Thoughts? Questions? Concerns? Leave ’em in the comments so we can all share!

Ra(w)R: Commune of Women

Commune of Women by Suzan Still
Release date: July 16, 2011
Publisher: Fiction Std.
Allie stats:
Difficulty level: Pleasant to read.
Time to completion: A couple of days.
Rating (1-10): 7.8 (just because I can)

Review:

 Commune of Women is about seven women, a terrorist attack, and how we can’t run away from our pasts and we can’t dictate our futures. I was pleasantly surprised by the style of the book, where we switch from perspective to perspective- it wasn’t just that now Heddi is speaking, or now Sophia is speaking, but the author clearly went out of her way to change vocabulary and style. One woman, Pearl, is a bag lady with a horrific past that made me sick to my stomach. Ondine floats on a cloud of poetry. Sophia makes me want to commune with nature, and so forth and so on. Six of our seven characters are stuck together during the terrorist attack in a small room at LAX; the seventh is one of the terrorists. At first I was a little…sickened by her story. I felt like the author was taking advantage of this fictional woman, but as the story played out, I was glad for this perspective I’d never thought about before.
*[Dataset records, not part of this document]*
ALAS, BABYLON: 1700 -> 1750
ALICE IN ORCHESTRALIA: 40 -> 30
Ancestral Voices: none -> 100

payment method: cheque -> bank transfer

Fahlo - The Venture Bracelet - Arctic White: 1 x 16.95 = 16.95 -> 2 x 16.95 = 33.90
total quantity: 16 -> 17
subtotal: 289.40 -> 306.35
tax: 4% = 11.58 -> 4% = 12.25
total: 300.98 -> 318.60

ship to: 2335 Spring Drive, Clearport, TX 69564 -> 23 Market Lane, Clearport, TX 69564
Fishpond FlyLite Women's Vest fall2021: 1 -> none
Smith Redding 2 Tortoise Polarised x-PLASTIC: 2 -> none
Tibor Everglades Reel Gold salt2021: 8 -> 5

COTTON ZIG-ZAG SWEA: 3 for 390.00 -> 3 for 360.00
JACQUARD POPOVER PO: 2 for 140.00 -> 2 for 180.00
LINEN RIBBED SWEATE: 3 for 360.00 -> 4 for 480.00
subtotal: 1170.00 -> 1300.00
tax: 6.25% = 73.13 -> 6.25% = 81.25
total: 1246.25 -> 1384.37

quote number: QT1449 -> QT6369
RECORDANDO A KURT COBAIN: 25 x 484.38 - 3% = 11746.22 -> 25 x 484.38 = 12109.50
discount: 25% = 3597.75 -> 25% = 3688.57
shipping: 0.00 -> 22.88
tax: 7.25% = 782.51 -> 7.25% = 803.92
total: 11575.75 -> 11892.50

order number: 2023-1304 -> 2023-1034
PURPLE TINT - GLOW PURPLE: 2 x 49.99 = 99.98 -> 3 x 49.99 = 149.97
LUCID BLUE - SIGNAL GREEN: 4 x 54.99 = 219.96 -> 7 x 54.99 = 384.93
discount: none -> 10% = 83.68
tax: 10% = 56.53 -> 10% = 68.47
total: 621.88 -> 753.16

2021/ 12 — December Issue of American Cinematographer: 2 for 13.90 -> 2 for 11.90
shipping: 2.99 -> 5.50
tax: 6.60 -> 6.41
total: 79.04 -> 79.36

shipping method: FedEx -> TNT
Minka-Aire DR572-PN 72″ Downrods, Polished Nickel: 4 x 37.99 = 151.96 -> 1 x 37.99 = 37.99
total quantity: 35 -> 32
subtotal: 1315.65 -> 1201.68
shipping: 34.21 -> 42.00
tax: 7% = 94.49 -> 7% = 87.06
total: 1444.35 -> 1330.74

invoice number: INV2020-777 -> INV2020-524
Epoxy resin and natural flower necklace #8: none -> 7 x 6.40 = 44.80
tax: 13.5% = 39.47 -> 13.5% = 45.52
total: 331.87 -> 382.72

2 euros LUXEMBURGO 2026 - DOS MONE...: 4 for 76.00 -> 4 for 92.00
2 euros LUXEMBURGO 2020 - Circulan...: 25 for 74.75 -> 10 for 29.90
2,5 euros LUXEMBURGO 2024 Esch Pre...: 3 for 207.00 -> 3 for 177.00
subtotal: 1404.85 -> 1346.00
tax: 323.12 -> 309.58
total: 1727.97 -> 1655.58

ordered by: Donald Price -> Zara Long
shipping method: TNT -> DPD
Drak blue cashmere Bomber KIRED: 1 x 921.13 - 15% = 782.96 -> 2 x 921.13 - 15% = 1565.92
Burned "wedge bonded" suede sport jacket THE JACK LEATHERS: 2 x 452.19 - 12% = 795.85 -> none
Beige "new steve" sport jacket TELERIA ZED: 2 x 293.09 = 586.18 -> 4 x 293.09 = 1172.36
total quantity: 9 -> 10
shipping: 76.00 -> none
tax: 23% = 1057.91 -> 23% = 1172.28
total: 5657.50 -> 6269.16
The ending wasn’t my favorite. I mean, it ended fine, but I was so invested in these women that I really wanted more. That would be a separate story, but I don’t think it could ever be a separate book, so I understand why it ended where it did. Hallmark of a good book though, right? Another interesting point about this book is that I am definitely not the target audience. All of the characters except for two (the terrorist and another woman) are older, have kids, husbands, careers, and so reading about them was more like observing a foreign land than relating to their experiences. I sort of made mental notes like “oh, remember that before I get married,” “don’t let that bother me if/when I have kids,” etc. And of the two younger characters, one we didn’t really get to know as much as the other, so I can’t compare their lives to mine either.

This would make an excellent book club book, and a good summer book if you want something that isn’t fluffy and isn’t horrendously heavy (but fair warning, it is based around a terrorist attack at LAX. So there’s that).